O nazwach

... czyli zloty miłośników planszówek! Tu możesz także umawiać się na granie w Twoim mieście.
Awatar użytkownika
pomimo
Posty: 574
Rejestracja: 21 cze 2007, 22:41
Lokalizacja: Zielona Góra/ Nowa Sól
Been thanked: 5 times

O nazwach

Post autor: pomimo »

Tak sobie pisałem mały post na blogu i mnie naszło:

Dlaczego nie ustalić sobie jakiejś konkretniejszej nazwy na domowe i w szerszym gronie spotkania przy grach. Wielu z nas spotyka się po domach z rodziną, znajomymi. Mamy nawet spotkania w większym gronie patrz OKO.

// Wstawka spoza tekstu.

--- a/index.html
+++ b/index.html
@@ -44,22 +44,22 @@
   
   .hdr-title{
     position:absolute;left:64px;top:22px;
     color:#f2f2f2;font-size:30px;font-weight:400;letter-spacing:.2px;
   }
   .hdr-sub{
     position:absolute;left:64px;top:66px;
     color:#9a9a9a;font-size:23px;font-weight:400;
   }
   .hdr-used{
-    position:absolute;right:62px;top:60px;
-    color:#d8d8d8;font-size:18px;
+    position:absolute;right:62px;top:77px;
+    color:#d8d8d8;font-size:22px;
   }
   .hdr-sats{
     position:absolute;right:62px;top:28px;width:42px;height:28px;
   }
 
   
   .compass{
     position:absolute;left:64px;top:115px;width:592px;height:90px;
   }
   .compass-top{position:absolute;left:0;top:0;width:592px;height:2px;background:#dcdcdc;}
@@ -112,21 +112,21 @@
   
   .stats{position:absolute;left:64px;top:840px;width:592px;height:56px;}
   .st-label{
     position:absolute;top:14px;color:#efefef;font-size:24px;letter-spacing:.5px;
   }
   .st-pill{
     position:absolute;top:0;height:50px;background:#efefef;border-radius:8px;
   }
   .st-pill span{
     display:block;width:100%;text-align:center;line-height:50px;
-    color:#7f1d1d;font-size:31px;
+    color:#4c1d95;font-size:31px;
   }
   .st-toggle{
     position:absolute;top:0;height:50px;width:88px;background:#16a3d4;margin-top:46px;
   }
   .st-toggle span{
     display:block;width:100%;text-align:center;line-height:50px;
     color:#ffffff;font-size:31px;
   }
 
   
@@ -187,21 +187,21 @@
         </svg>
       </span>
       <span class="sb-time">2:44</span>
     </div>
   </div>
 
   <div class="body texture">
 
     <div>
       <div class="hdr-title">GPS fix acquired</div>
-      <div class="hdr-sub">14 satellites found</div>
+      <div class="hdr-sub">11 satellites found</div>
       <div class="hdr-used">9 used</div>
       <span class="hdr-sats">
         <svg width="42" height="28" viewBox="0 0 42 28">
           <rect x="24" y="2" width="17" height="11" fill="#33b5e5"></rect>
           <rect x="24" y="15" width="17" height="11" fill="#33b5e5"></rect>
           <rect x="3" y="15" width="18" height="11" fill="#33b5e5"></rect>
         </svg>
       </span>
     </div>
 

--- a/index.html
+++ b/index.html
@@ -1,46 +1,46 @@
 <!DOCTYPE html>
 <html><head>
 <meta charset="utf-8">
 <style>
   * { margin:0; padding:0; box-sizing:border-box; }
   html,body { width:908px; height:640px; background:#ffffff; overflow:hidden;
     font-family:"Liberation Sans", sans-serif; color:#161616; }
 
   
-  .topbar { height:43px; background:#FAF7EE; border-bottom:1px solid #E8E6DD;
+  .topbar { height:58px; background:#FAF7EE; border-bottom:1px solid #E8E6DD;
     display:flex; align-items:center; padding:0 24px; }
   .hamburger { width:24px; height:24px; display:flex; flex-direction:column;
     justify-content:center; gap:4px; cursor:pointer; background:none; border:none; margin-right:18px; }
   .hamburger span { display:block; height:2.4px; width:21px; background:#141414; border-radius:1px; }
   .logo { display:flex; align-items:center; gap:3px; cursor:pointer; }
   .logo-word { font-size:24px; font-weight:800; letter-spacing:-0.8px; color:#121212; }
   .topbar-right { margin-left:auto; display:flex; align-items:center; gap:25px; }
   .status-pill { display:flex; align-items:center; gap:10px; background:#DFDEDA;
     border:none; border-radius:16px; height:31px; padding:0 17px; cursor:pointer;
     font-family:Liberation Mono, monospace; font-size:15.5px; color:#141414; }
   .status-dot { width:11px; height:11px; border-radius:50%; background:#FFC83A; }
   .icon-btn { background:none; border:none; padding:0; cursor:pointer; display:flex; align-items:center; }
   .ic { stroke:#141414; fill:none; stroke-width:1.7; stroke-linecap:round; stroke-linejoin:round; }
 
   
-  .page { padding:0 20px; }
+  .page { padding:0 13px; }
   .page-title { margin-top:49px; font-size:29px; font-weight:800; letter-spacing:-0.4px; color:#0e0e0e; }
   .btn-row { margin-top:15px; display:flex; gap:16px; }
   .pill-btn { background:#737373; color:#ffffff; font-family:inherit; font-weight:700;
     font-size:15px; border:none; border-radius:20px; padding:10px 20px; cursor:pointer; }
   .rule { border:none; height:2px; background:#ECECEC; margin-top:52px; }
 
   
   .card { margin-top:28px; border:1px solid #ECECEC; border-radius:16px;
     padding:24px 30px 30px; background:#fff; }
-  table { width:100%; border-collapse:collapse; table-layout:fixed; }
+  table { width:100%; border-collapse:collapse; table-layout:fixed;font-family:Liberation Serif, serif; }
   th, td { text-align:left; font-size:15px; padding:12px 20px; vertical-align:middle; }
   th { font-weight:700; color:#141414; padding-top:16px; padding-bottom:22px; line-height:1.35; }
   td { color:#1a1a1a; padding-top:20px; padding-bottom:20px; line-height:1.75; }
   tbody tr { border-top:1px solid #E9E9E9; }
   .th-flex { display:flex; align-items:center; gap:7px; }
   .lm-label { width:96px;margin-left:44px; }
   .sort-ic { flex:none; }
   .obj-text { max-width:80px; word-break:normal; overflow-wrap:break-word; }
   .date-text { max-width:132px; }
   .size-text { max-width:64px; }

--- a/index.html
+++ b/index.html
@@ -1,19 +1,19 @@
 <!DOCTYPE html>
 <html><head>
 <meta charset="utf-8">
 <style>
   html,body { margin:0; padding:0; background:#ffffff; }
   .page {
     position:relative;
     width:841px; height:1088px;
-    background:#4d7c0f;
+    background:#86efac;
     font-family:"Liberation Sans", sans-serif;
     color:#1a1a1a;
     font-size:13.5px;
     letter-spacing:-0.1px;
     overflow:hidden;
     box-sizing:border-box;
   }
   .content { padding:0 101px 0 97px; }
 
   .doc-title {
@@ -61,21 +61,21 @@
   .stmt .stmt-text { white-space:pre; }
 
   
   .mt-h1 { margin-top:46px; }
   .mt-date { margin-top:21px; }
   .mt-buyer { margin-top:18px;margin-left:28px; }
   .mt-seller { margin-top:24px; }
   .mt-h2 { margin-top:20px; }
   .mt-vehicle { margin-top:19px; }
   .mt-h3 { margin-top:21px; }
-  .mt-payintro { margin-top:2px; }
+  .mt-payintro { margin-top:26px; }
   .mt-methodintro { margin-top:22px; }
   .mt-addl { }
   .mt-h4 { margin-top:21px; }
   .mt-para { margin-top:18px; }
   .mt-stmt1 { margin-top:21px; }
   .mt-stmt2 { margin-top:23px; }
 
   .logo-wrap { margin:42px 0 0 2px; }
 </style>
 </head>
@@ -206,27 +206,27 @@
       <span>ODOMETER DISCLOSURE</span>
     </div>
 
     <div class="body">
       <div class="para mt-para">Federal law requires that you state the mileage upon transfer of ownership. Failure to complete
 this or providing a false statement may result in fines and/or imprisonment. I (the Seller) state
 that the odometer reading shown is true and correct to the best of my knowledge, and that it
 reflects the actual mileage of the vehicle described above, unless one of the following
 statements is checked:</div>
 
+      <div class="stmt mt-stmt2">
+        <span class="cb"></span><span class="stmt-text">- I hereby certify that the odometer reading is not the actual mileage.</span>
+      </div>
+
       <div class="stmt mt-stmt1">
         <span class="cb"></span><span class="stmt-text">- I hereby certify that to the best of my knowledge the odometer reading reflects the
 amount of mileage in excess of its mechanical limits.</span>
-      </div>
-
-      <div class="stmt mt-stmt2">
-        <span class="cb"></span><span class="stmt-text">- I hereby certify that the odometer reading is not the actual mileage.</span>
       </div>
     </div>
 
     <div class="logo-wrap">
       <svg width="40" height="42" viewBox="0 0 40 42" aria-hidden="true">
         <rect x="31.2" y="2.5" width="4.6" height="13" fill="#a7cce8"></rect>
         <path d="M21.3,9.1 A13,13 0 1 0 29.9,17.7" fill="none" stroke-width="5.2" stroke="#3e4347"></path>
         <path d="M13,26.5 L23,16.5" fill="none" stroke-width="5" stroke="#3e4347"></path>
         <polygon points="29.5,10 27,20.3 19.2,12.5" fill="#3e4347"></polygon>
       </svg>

Ja sobie wymyśliłem napotrzeby mojego bloga nazwę "playada" na małe domowe spotkanie, ma ten urok, że pisane co prawda po angielsku, brzmi z polska,:

http://spiellust.blogspot.com/2007/07/m ... owany.html

ale zastanawiałem się też nad nazwami game party, ale zdanie w stylu: "Na naszym game party graliśy głównie w gry typu party game." brzmi lekko kuriozalnie

Na większe spotkanie typu OKO pasuje mi nazwa game session
ronczi
Posty: 332
Rejestracja: 16 mar 2007, 11:51
Lokalizacja: Siemianowice Śląskie
Has thanked: 1 time

Post autor: ronczi »

Moja grupa grających znajomych spotyka się w miarę regularnie w 12 osób. Gramy w różne gry na oko mamy ok 40 zazwyczaj na stole jest około 20 (w zależności ile osób przyjdzie gramy na jeden lub dwa stoły). Moja siostra wpadła na pomysł aby te spotkania nazywać: "Kosteczka". Nazwa z pewnym spotkaniem w Gliwicach nieprzypadkowa :)
Awatar użytkownika
pomimo
Posty: 574
Rejestracja: 21 cze 2007, 22:41
Lokalizacja: Zielona Góra/ Nowa Sól
Been thanked: 5 times

Post autor: pomimo »

świetnie i tak trzymać, ale mi chodzi nie tyle o nazwy własne tylko o ustalenie pewnej terminologii, która ułatwiałaby choćby poruszanie się po temacie. Chyba każdy przyzna, że "spotkanie przy grach w małym gronie znajomych" to mało oryginalne i przydługie.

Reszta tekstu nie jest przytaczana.